Deployments

Deployments host a model on dedicated compute infrastructure and make it available for inference requests and agent usage. For conceptual background, see Deployments.

Create a deployment

Base model

from seekrai import SeekrFlow
from seekrai.types.deployments import DeploymentType

client = SeekrFlow()

deployment = client.deployments.create(
    name="my-base-model-deployment",
    description="Base model deployment for inference.",
    model_type=DeploymentType.BASE_MODEL,
    model_id="meta-llama/Llama-3.3-70B-Instruct",
    n_instances=1
)
print(f"Deployment ID: {deployment.id}")
print(f"Status: {deployment.status}")

Fine-tuned model

deployment = client.deployments.create(
    name="my-fine-tuned-deployment",
    description="Fine-tuned model deployment for inference.",
    model_type=DeploymentType.FINE_TUNED_RUN,
    model_id="ft-1234567890",
    n_instances=1
)
print(f"Deployment ID: {deployment.id}")
print(f"Status: {deployment.status}")

Parameters

ParameterRequiredDescription
nameYesA name for the deployment. Must be 5–100 characters.
descriptionYesA description of the deployment.
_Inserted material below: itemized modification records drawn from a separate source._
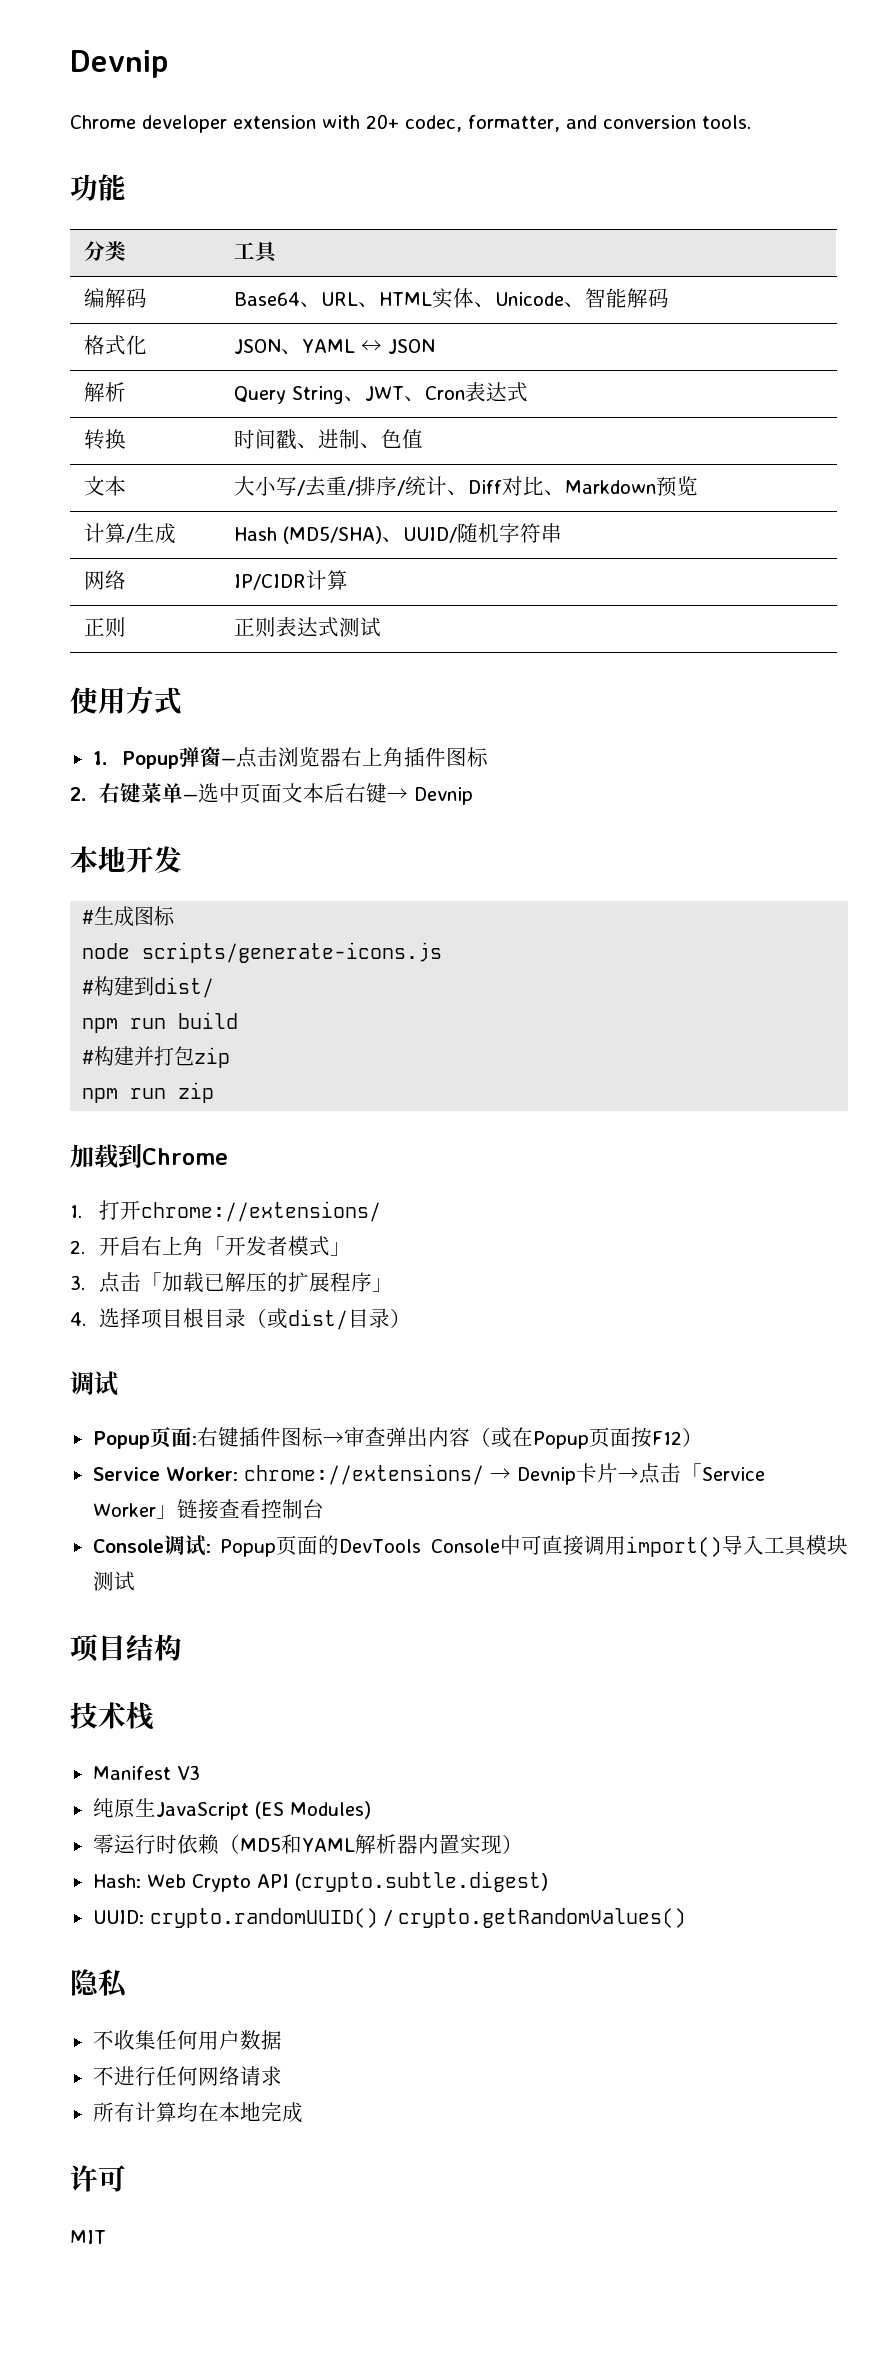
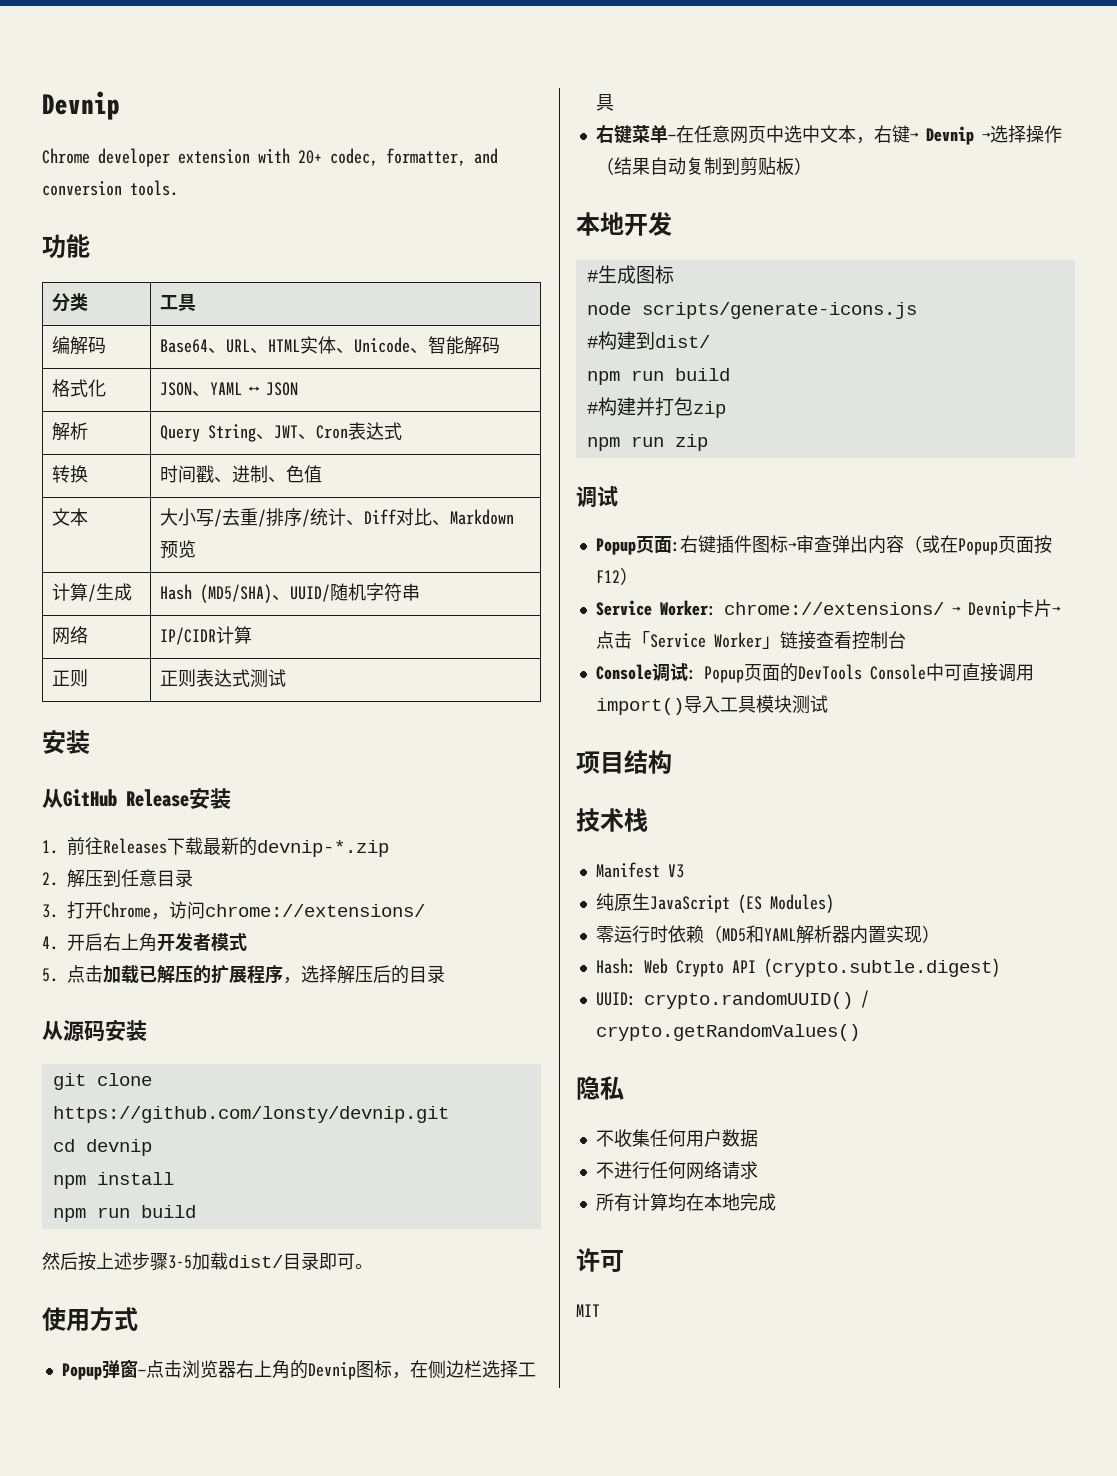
  正则 | 正则表达式测试
+ 安装
+ 从GitHub Release安装
+ 1.前往Releases下载最新的devnip-*.zip
+ 2.解压到任意目录
+ 3.打开Chrome，访问chrome://extensions/
+ 4.开启右上角开发者模式
+ 5.点击加载已解压的扩展程序，选择解压后的目录
+ 从源码安装
+ git clone https://github.com/lonsty/devnip.git
+ cd devnip
+ npm install
+ npm run build
+ 然后按上述步骤3-5加载dist/目录即可。
- 1. Popup弹窗—点击浏览器右上角插件图标
- 2.右键菜单—选中页面文本后右键→ Devnip
+ Popup弹窗—点击浏览器右上角的Devnip图标，在侧边栏选择工具
+ 右键菜单—在任意网页中选中文本，右键→ Devnip →选择操作（结果自动复制到剪贴板）
- 加载到Chrome
- 1.打开chrome://extensions/
- 2.开启右上角「开发者模式」
- 3.点击「加载已解压的扩展程序」
- 4.选择项目根目录（或dist/目录）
Must be 5–1000 characters.
model_typeYesDeploymentType.BASE_MODEL for a base model or DeploymentType.FINE_TUNED_RUN for a fine-tuned model.
model_idYesThe model ID (base model name or fine-tuning job ID) to deploy.
n_instancesYesNumber of dedicated instances to provision. Must be between 1 and 50.

Deployment status

StatusDescription
PendingDeployment requested, infrastructure provisioning in progress.
ActiveServing inference traffic.
InactivePaused, not serving requests.
FailedError during startup or runtime.

Promote a deployment

Promote a deployment to make it active and ready to serve inference requests.

deployment = client.deployments.promote(deployment.id)
print(f"Status: {deployment.status}")

Demote a deployment

Demote a deployment to pause it without deleting the endpoint.

deployment = client.deployments.demote(deployment.id)
print(f"Status: {deployment.status}")

List deployments

deployments = client.deployments.list()
for d in deployments.data:
    print(f"{d.name} ({d.status}): {d.id}")

Retrieve a deployment

deployment = client.deployments.retrieve("<deployment-id>")
print(f"{deployment.name}: {deployment.status}")